07 - 3.5 oz milk chocolate, chopped
08 - 3 tbsp heavy cream
09 - 3 tbsp golden syrup or light corn syrup
10 - 1.8 oz unsalted butter, softened
11 - Yellow gel food coloring

# Steps:

01 - Line two baking sheets with parchment paper or silicone mats. Fit a pastry bag with a 1/2-inch round tip.
02 - Sift almond flour and powdered sugar together into a bowl. Set aside.
03 - Whisk egg whites and cream of tartar in a clean, dry bowl until soft peaks form. Gradually add granulated sugar while whisking until stiff, glossy peaks form.
04 - Gently fold almond flour mixture into meringue in three additions. Optionally tint one-third of batter yellow. Mix until batter flows in thick ribbons (macaronage stage).

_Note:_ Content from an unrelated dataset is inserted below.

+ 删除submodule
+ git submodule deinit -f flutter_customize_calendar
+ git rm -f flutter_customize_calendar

05 - Transfer batter to pastry bag. Pipe 32 rounds approximately 1.5 inches in diameter onto prepared sheets. Firmly tap trays to release air bubbles. Let shells rest at room temperature for 30-60 minutes until surfaces are dry to touch.

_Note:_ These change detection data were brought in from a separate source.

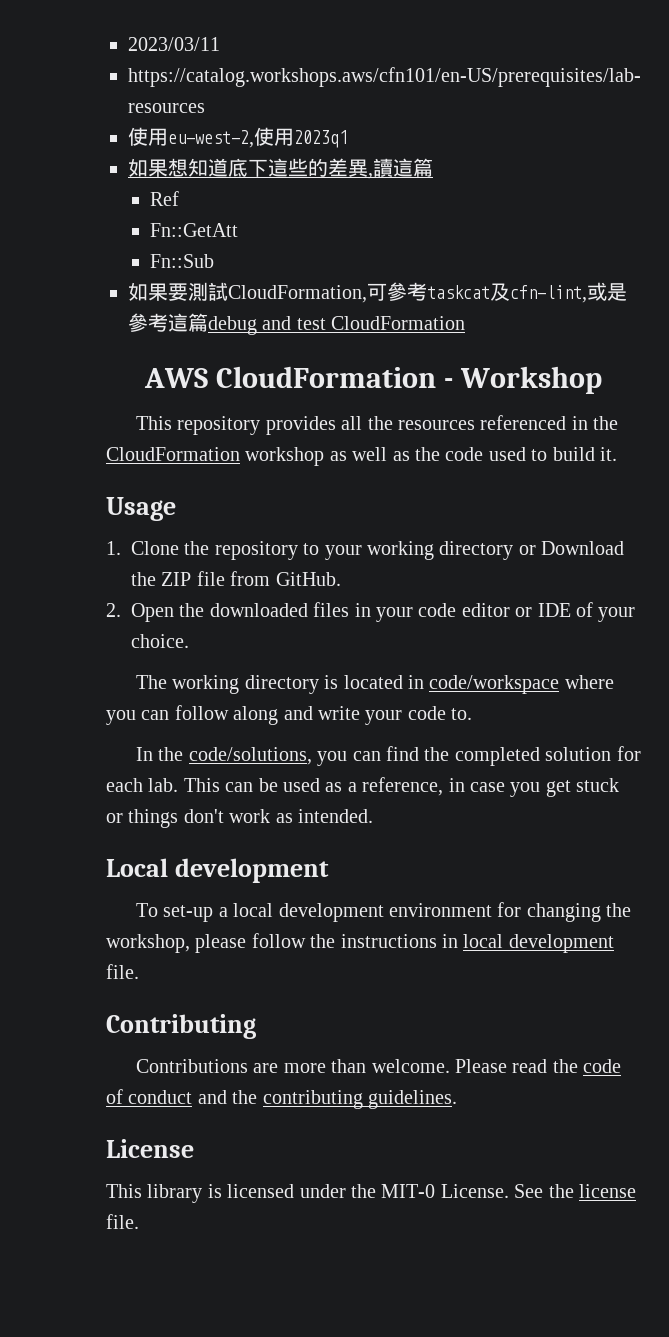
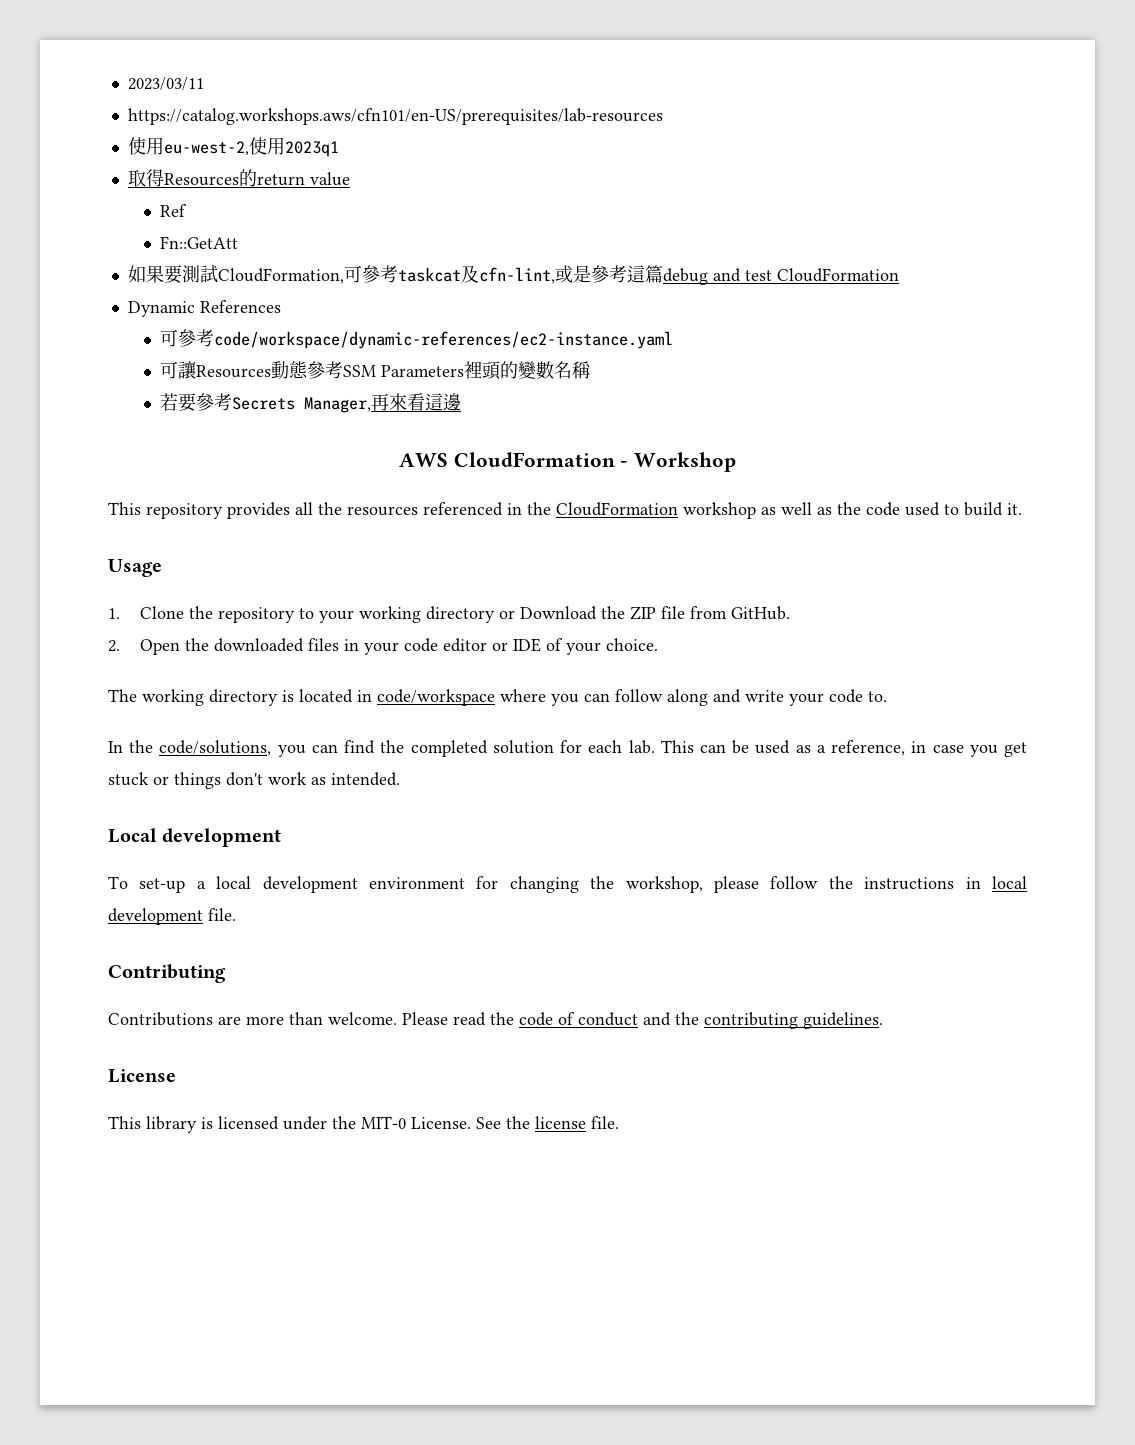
- 如果想知道底下這些的差異,讀這篇
+ 取得Resources的return value
- Fn::Sub
+ Dynamic References
+ 可參考code/workspace/dynamic-references/ec2-instance.yaml
+ 可讓Resources動態參考SSM Parameters裡頭的變數名稱
+ 若要參考Secrets Manager,再來看這邊

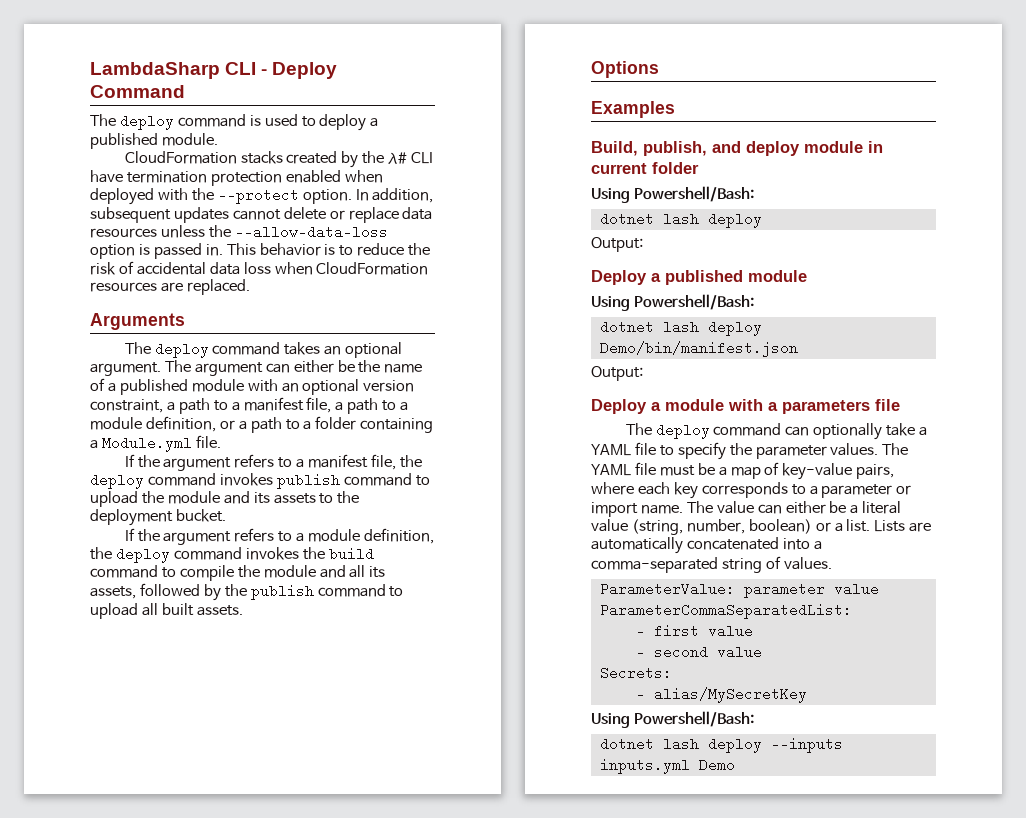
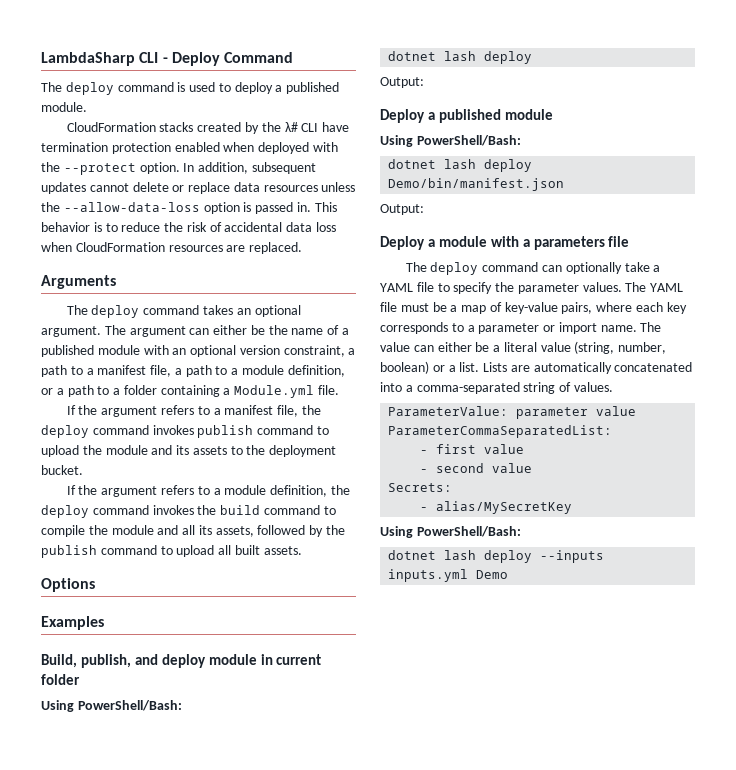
  Build, publish, and deploy module in current folder
- Using Powershell/Bash:
+ Using PowerShell/Bash:
  Deploy a published module
- Using Powershell/Bash:
+ Using PowerShell/Bash:
  - alias/MySecretKey
- Using Powershell/Bash:
+ Using PowerShell/Bash:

06 - Preheat oven to 300°F. Bake for 13-15 minutes, rotating trays halfway through. Shells are done when they easily lift off the mat. Cool completely before filling.

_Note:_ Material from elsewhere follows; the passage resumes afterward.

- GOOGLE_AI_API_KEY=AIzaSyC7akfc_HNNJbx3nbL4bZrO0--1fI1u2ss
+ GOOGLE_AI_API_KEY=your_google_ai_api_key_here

07 - Heat heavy cream until just simmering. Pour over chopped milk chocolate and let stand for 2 minutes. Stir until smooth. Add golden syrup and butter, mixing until glossy and emulsified.
08 - Separate one-quarter of the filling and tint with yellow gel coloring to mimic egg yolk. Refrigerate both portions until thickened to piping consistency.
09 - Pipe a ring of chocolate filling onto one shell. Place a small dollop of yellow filling in the center. Gently sandwich with another shell. Repeat with remaining shells.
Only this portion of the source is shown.